Supplied entries:
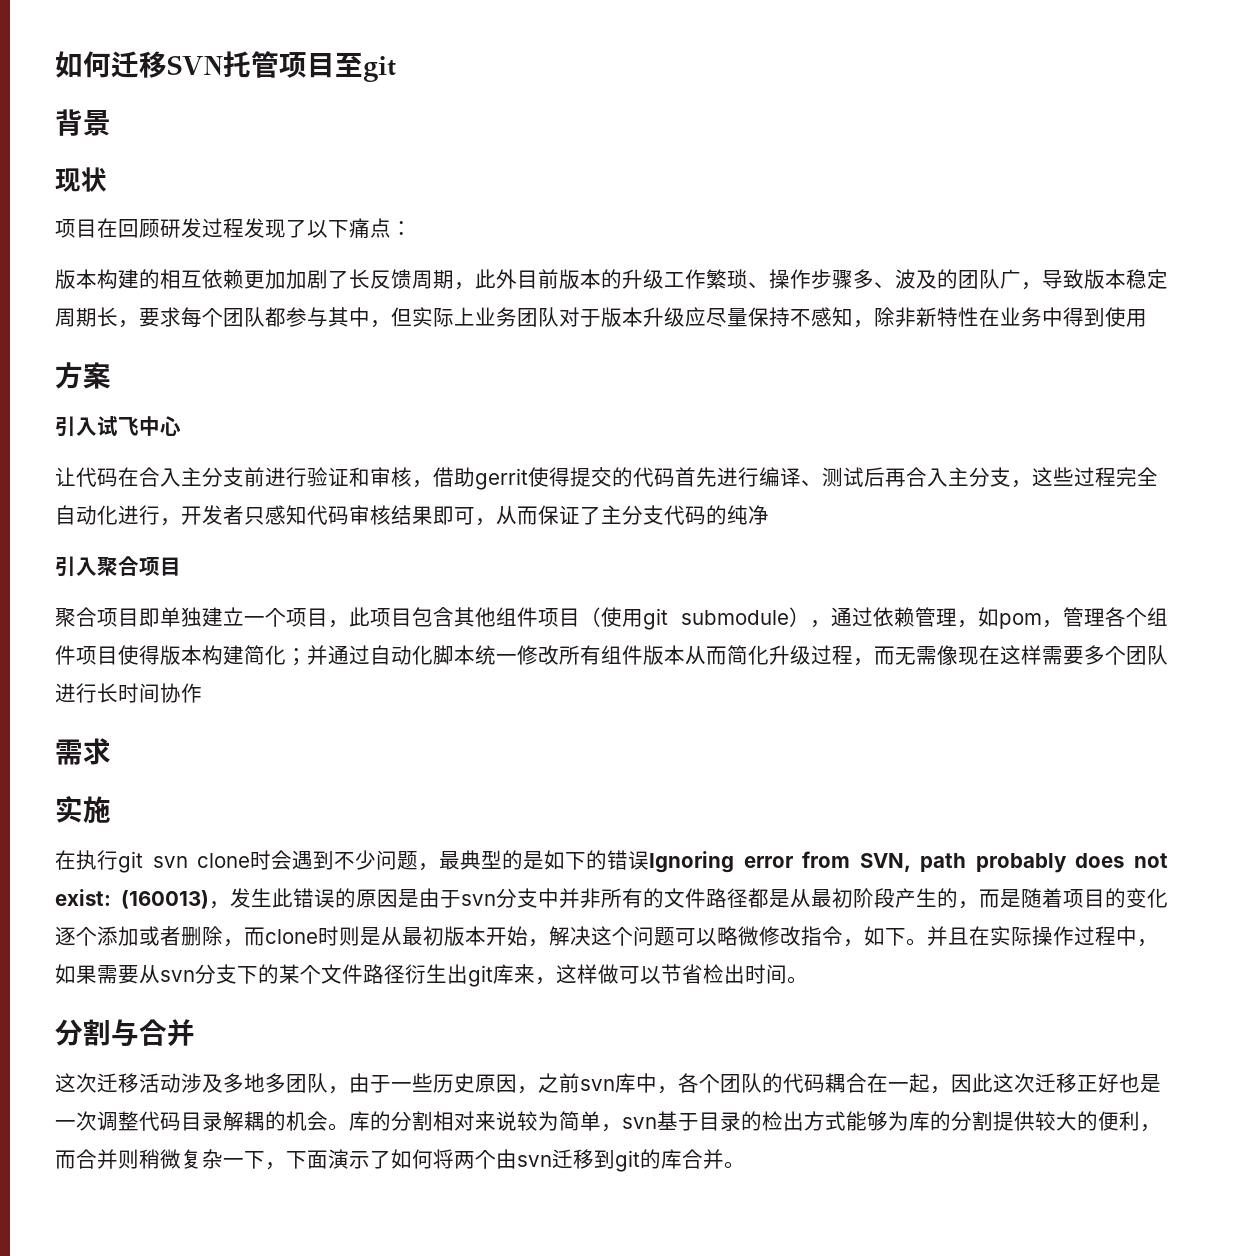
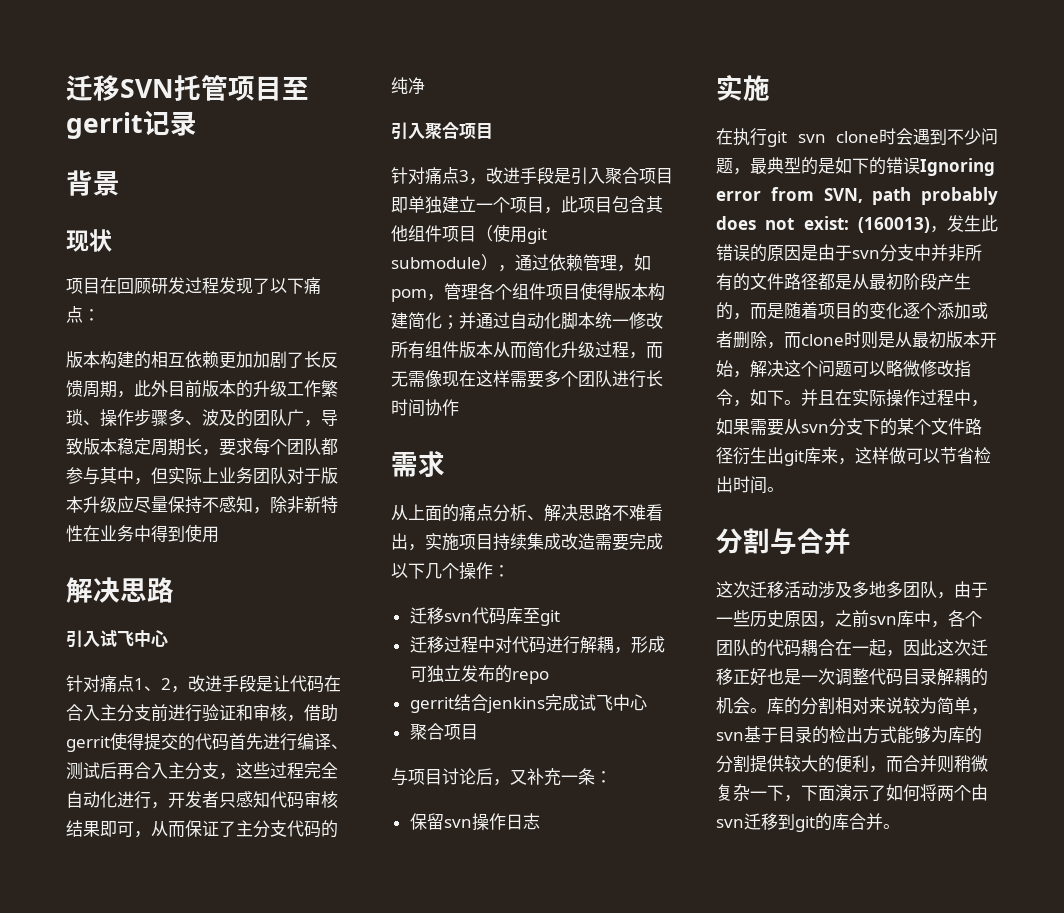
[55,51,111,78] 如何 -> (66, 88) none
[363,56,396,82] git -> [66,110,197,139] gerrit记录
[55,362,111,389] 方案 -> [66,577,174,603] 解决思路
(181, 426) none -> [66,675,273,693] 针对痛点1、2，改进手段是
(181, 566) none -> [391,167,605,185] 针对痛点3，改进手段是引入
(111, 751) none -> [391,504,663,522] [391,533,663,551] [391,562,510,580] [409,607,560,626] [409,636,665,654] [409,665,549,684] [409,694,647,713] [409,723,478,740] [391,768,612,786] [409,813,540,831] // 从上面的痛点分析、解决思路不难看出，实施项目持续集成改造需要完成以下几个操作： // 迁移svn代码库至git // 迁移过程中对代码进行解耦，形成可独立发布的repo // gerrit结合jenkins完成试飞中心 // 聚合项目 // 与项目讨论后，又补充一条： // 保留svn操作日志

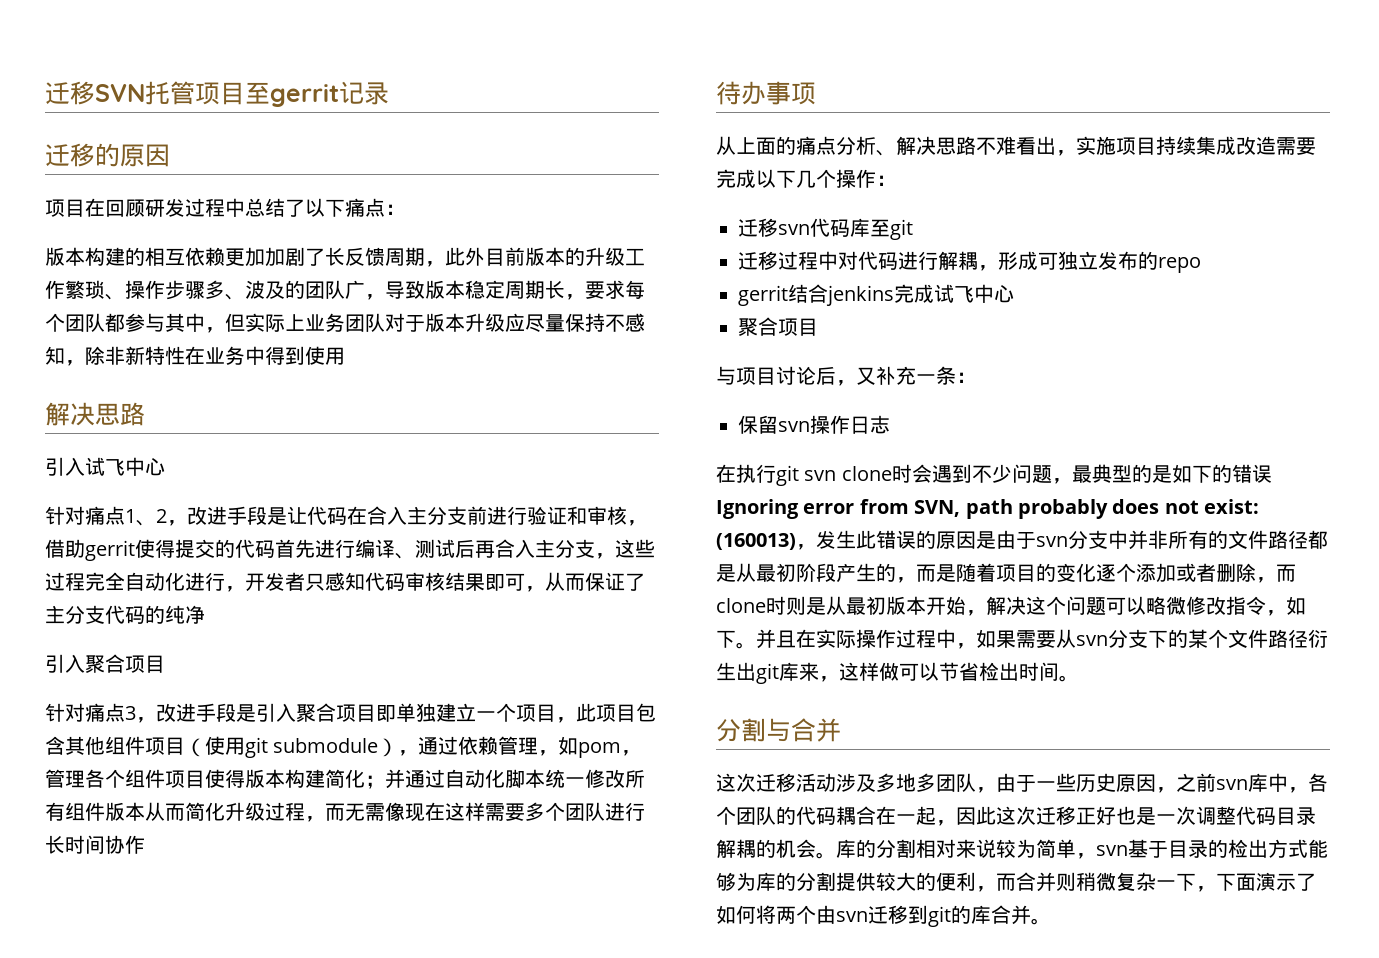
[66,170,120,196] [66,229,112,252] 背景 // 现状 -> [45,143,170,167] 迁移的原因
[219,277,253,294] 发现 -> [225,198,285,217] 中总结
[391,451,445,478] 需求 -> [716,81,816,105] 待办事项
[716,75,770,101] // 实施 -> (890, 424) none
...
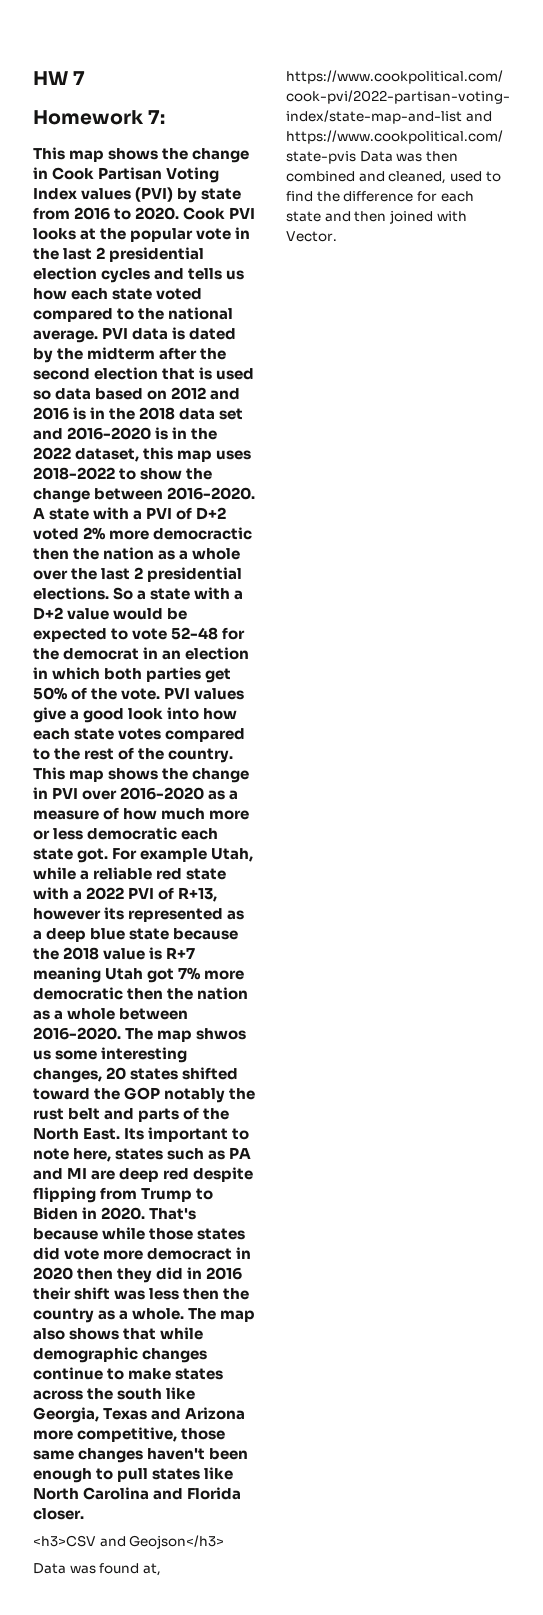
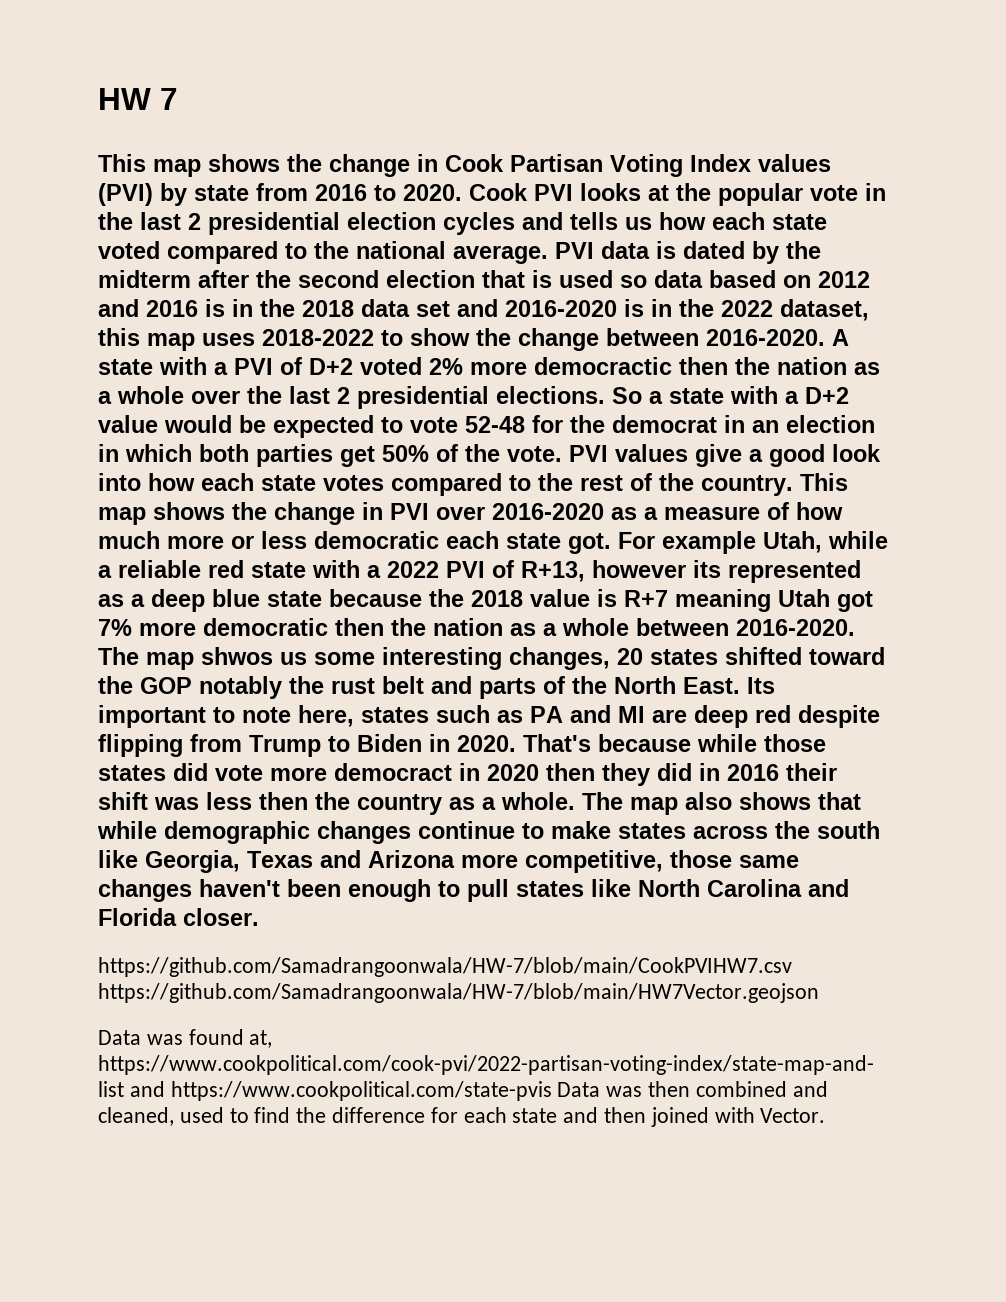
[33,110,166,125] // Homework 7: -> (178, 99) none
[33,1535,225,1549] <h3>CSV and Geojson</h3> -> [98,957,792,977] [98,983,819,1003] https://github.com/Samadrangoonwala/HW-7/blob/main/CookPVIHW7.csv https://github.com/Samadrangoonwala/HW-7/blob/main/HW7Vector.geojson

Task requirements: A line qualifies when it holds the word "none"; report all qualifying lines from the records above.

Exercise result:
[55,51,111,78] 如何 -> (66, 88) none
(181, 426) none -> [66,675,273,693] 针对痛点1、2，改进手段是
(181, 566) none -> [391,167,605,185] 针对痛点3，改进手段是引入
(111, 751) none -> [391,504,663,522] [391,533,663,551] [391,562,510,580] [409,607,560,626] [409,636,665,654] [409,665,549,684] [409,694,647,713] [409,723,478,740] [391,768,612,786] [409,813,540,831] // 从上面的痛点分析、解决思路不难看出，实施项目持续集成改造需要完成以下几个操作： // 迁移svn代码库至git // 迁移过程中对代码进行解耦，形成可独立发布的repo // gerrit结合jenkins完成试飞中心 // 聚合项目 // 与项目讨论后，又补充一条： // 保留svn操作日志
[716,75,770,101] // 实施 -> (890, 424) none
[33,110,166,125] // Homework 7: -> (178, 99) none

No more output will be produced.